**WHAT IS REQUIRED**:
Return all lines of the data in which the string "that" occurs.

Items from a dataset:
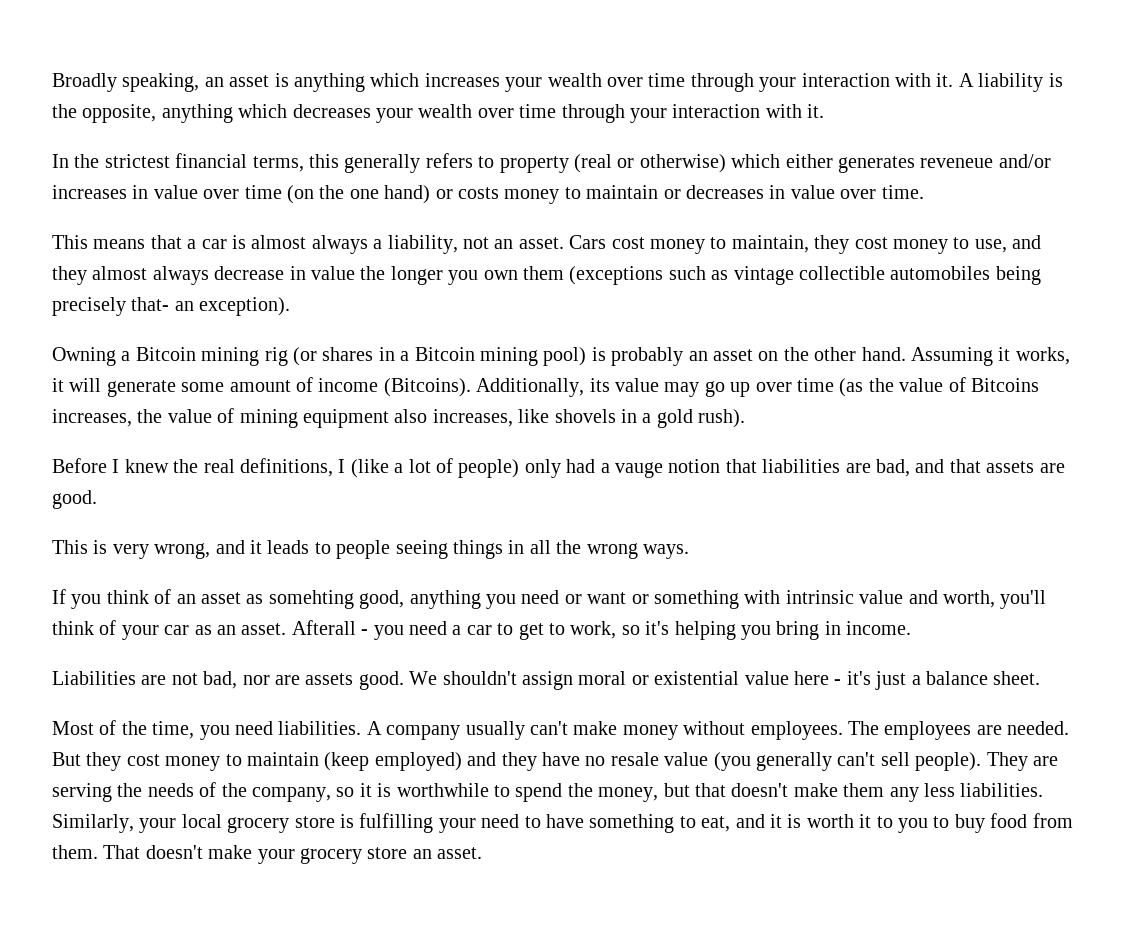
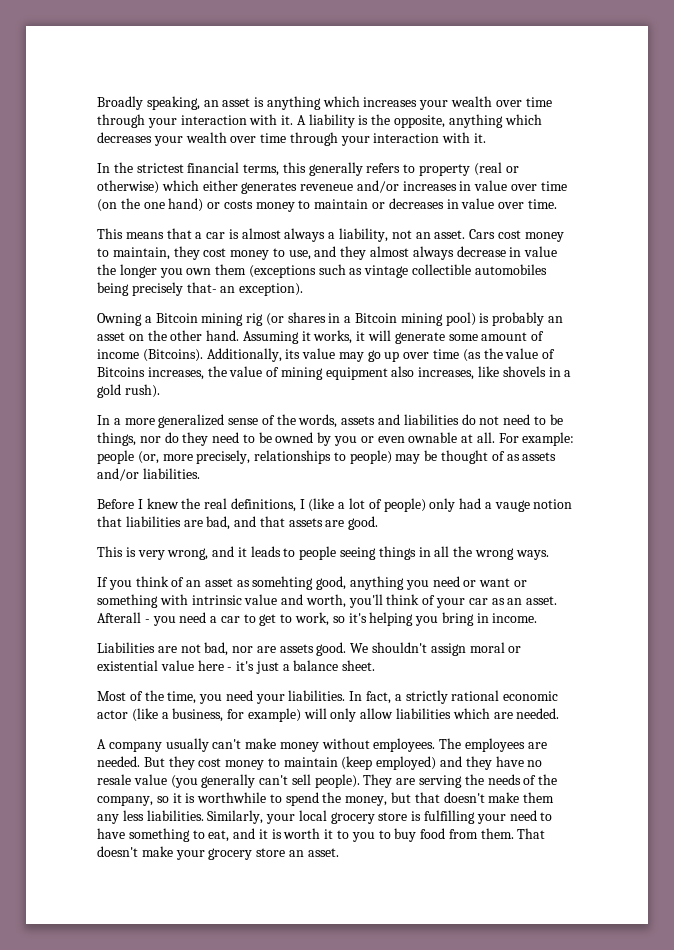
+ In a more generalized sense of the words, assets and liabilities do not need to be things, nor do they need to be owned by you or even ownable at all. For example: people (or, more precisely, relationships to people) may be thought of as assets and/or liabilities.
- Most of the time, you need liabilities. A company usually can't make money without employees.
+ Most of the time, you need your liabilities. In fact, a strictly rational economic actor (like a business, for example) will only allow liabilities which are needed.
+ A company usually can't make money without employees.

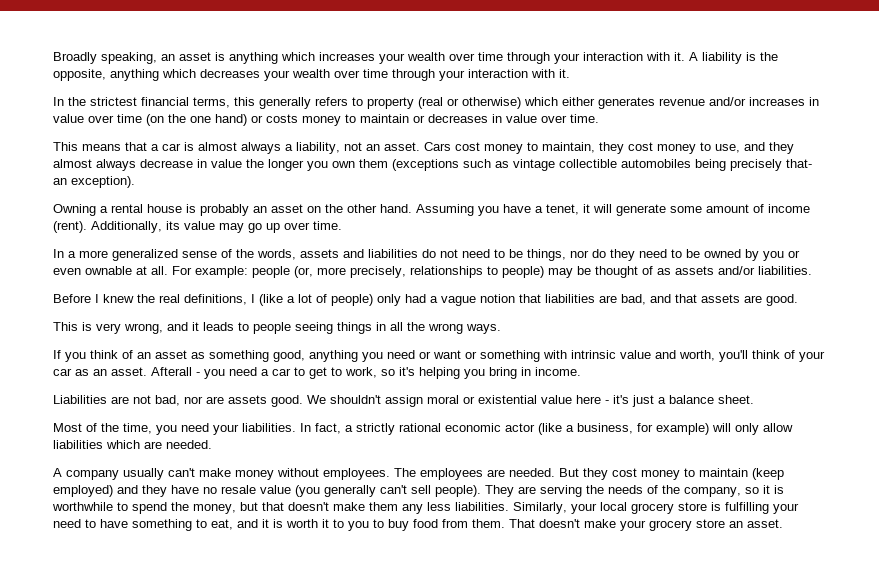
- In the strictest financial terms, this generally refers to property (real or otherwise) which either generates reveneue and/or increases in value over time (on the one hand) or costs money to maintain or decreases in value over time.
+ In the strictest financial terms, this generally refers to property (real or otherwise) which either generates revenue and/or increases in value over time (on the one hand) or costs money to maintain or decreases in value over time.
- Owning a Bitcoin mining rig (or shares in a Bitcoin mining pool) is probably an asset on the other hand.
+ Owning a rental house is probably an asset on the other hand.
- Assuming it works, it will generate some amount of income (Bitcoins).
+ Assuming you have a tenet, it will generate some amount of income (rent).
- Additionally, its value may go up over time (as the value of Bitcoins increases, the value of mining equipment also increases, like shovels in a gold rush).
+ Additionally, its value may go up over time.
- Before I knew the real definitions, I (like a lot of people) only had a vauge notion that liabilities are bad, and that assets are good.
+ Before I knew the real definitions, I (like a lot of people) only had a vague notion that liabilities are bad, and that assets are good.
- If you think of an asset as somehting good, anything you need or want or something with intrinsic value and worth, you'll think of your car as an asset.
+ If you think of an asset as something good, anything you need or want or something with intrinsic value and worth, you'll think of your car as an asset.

**WRITTEN SOLUTION**:
- Before I knew the real definitions, I (like a lot of people) only had a vauge notion that liabilities are bad, and that assets are good.
+ Before I knew the real definitions, I (like a lot of people) only had a vague notion that liabilities are bad, and that assets are good.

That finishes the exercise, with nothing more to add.